Input records:
=== Section Start ===

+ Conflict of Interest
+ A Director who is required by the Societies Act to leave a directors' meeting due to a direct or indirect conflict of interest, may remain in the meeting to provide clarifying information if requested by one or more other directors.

=== Section End ===
=== Section Start ===

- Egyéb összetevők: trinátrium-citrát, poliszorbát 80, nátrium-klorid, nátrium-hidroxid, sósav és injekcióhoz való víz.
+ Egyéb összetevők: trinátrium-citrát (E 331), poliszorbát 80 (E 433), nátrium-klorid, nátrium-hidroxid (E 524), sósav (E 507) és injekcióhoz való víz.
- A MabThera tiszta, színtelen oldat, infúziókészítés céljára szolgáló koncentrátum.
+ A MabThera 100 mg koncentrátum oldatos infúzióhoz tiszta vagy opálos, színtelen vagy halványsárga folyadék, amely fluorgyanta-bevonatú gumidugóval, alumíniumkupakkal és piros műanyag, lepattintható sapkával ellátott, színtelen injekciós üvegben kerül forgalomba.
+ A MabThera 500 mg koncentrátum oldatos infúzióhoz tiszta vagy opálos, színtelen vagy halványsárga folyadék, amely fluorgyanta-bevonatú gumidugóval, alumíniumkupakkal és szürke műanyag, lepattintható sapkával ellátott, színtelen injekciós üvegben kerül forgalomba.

=== Section End ===

What you are asked to do: When you reach the line with "- A MabThera" in the records above, start writing out lines exactly, and stop once the line with "A MabThera 500" has been written; include nothing else.

Reply:
- A MabThera tiszta, színtelen oldat, infúziókészítés céljára szolgáló koncentrátum.
+ A MabThera 100 mg koncentrátum oldatos infúzióhoz tiszta vagy opálos, színtelen vagy halványsárga folyadék, amely fluorgyanta-bevonatú gumidugóval, alumíniumkupakkal és piros műanyag, lepattintható sapkával ellátott, színtelen injekciós üvegben kerül forgalomba.
+ A MabThera 500 mg koncentrátum oldatos infúzióhoz tiszta vagy opálos, színtelen vagy halványsárga folyadék, amely fluorgyanta-bevonatú gumidugóval, alumíniumkupakkal és szürke műanyag, lepattintható sapkával ellátott, színtelen injekciós üvegben kerül forgalomba.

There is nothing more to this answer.